In [1]:
import os                               # to set current directory

import xarray as xr                     # to work with labeled multi-dimensional arrays
import numpy as np                      # to work with numerical data
import pandas as pd                     # to work with labeled data
import matplotlib.pyplot as plt         # to create plots
import xskillscore                      # to calculate skill scores
from scipy.interpolate import griddata  # to interpolate data
from scipy import signal                # to work with signal processing
 
import cartopy.crs as ccrs              # to work with cartographic projections
import cartopy.feature as cfeature      # to work with natural features
import cartopy                          # to work with cartographic data

import scipy.fftpack as fp              # to work with Fourier transforms

from astropy.convolution import Gaussian2DKernel, interpolate_replace_nans # to work with convolution

#from dask import delayed,compute       #### PORQUE ESTA COMENTADO? ####

import sys                              # to add the 'src' directory to the path
import gc                               # to work with the garbage collector 

In [2]:
# Loading CALEDO60_dedac data
#dir_input = '/bettik/PROJECTS/pr-data-ocean/riverama/Datos/CALEDO60_dedac'  # directory where the input data is stored
#pattern = 'ssh_dedac_masked_'
#ds_ssh = xr.open_mfdataset(os.path.join(dir_input,pattern+'*.nc'))
# Arranging the dataset
# Loading SSH
ds_ssh = xr.open_mfdataset("/bettik/PROJECTS/pr-data-ocean/riverama/Datos/CALEDO60_dedac/ssh_dedac_masked_01.nc", parallel=True)
ds_ssh = ds_ssh.drop_vars(['nav_lat','nav_lon'])
ds_ssh = ds_ssh.rename({
    'longitude': 'nav_lon',
    'latitude': 'nav_lat'
})   

In [3]:
ds_ssh.load()

In [4]:
# Adjust chunking strategy for the 'ds_ssh' dataset
ds_ssh = ds_ssh.chunk({'x': 788, 'y': 853, 'time_counter': -1})
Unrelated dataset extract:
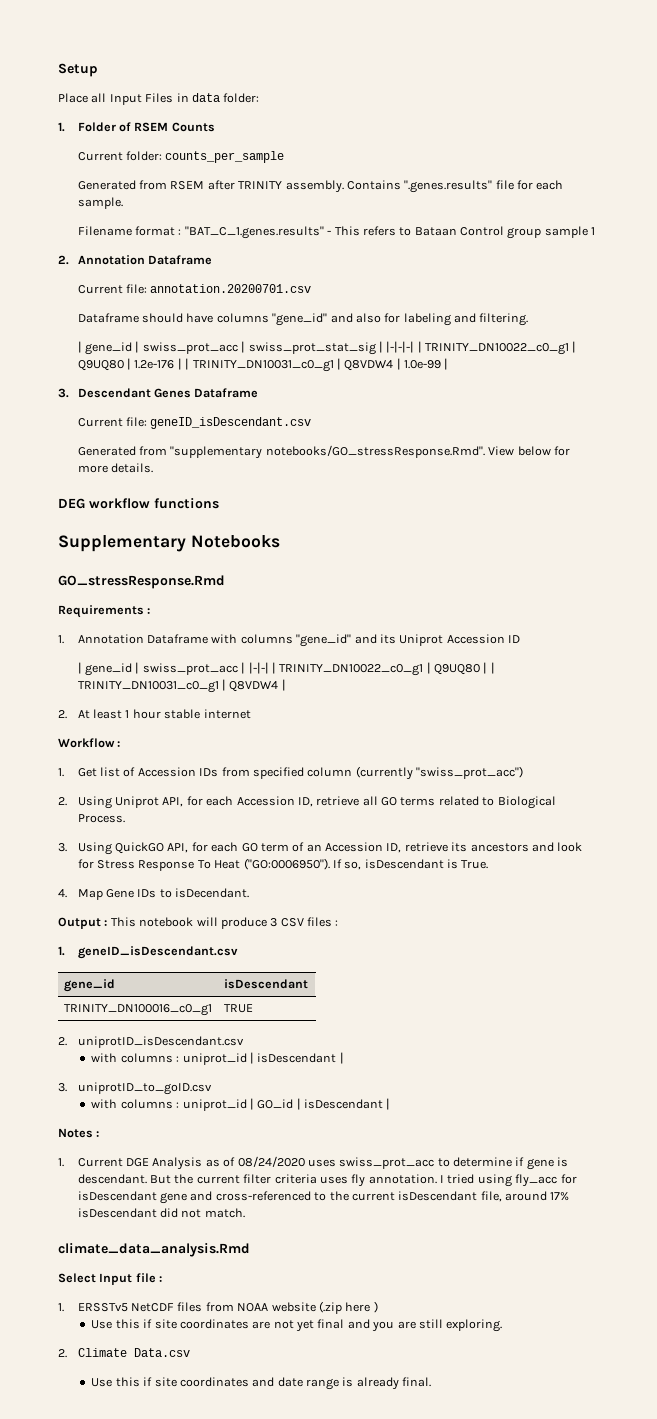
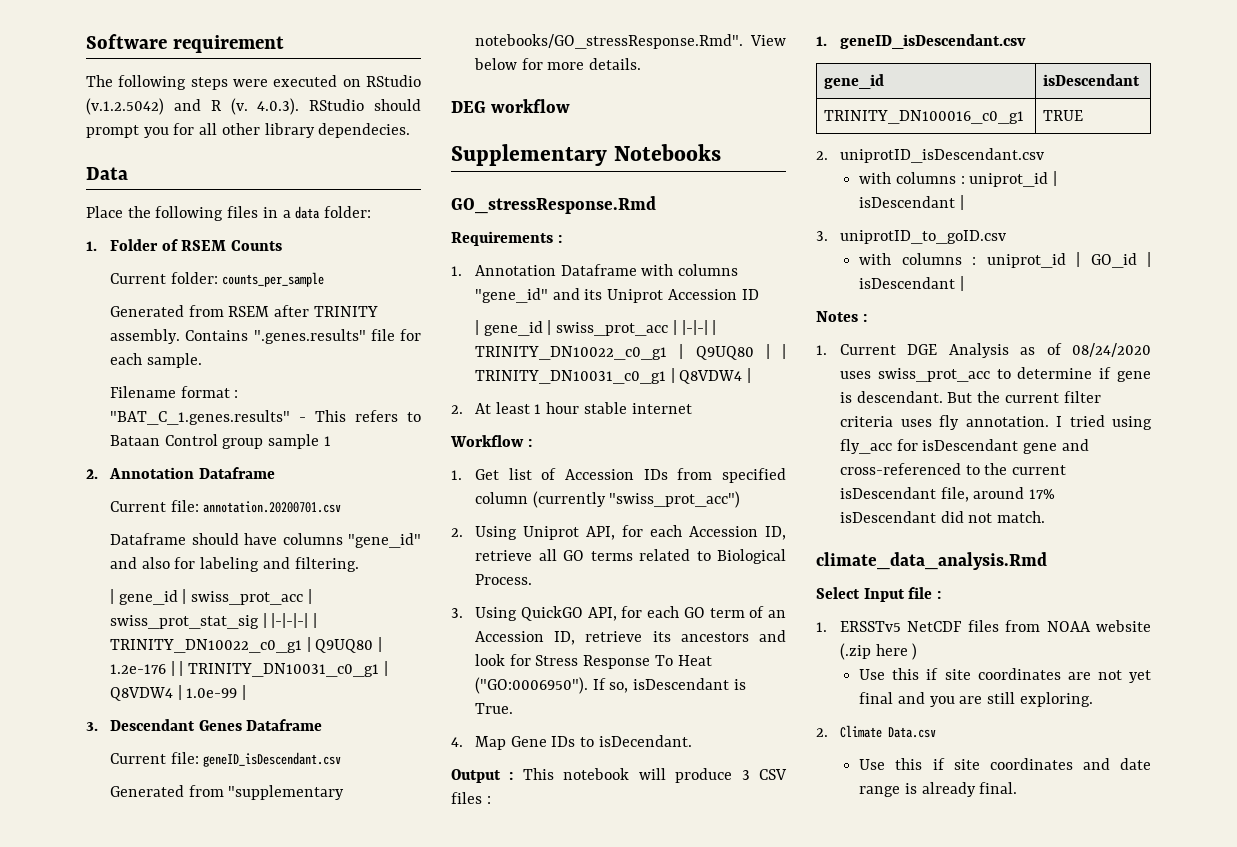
[58,63,98,77] [58,93,189,105] Setup // Place all Input Files in -> [86,34,284,53] [86,75,421,90] [86,98,421,115] [86,123,411,138] [86,167,128,180] [86,206,291,221] Software requirement // The following steps were executed on RStudio (v.1.2.5042) and R (v. 4.0.3). RStudio should prompt you for all other library dependecies. // Data // Place the following files in a
[154,498,219,509] functions -> (571, 106) none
# We assume 'ssh_dedac' is the variable of interest in the 'ds_ssh' dataset
# Note: Actual adaptation will require understanding of how to apply the specific geographical selections
# and calculations based on the 2D 'nav_lat' and 'nav_lon'

# Coriolis period calculation (adjust calculation as per the 2D coordinates if needed)
# Here, an approximation is made by averaging latitudes, but a more precise method may be needed
average_latitude = ds_ssh.nav_lat.mean().values
f = 2*2*np.pi/86164*np.sin(np.deg2rad(average_latitude))
T = np.abs(2*np.pi/f)

In [5]:
# Define time-related variables as per the new dataset's structure
dt = 3600  # Time step in seconds
window_len = int(2*T//dt)  # Window length for the filter
time_window = np.arange(-window_len, window_len + 1)
exp_window = np.exp(-np.square(time_window / (T/dt)))

In [6]:
# Create a DataArray for weights
weight = xr.DataArray(exp_window, dims=['window'])

In [7]:
# Adapt the rolling window calculation for 'ssh_bm'
# This step assumes 'time_counter' is the correct dimension for rolling
ssh_bm = (
    ds_ssh.ssh_dedac
    .rolling(time_counter=window_len*2+1, center=True)
    .construct('window')
    .dot(weight) / weight.sum()
)

In [8]:
# Example function adapted for saving output, illustrating handling of 2D coordinates
def save_bm_hf_updated(ds_ssh, dir_output):
    # Ensure that calculations for ssh_bm and ssh_hf are included here

    # Sample calculation (simplified) - Replace with actual computation logic
    # Assuming ssh_dedac is a DataArray in ds_ssh
    ssh_dedac = ds_ssh['ssh_dedac']

    # Example placeholders for ssh_bm and ssh_hf calculation
    # Replace or adjust with actual calculations for ssh_bm
    # For demonstration, using ssh_dedac directly; in practice, replace with real computation
    ssh_bm = ssh_dedac.mean(dim='time_counter')
    ssh_hf = ssh_dedac - ssh_bm

    # Creating a new dataset for saving
    ds_out = xr.Dataset({
        'ssh_bm': ssh_bm,
        'ssh_hf': ssh_hf
    }, coords={
        'time_counter': ds_ssh.time_counter,
        'nav_lat': ds_ssh.nav_lat,
        'nav_lon': ds_ssh.nav_lon
    })

    # Example file name generation and saving
    file_name = "MITgcm_filtered.nc"
    ds_out.to_netcdf(os.path.join(dir_output, file_name))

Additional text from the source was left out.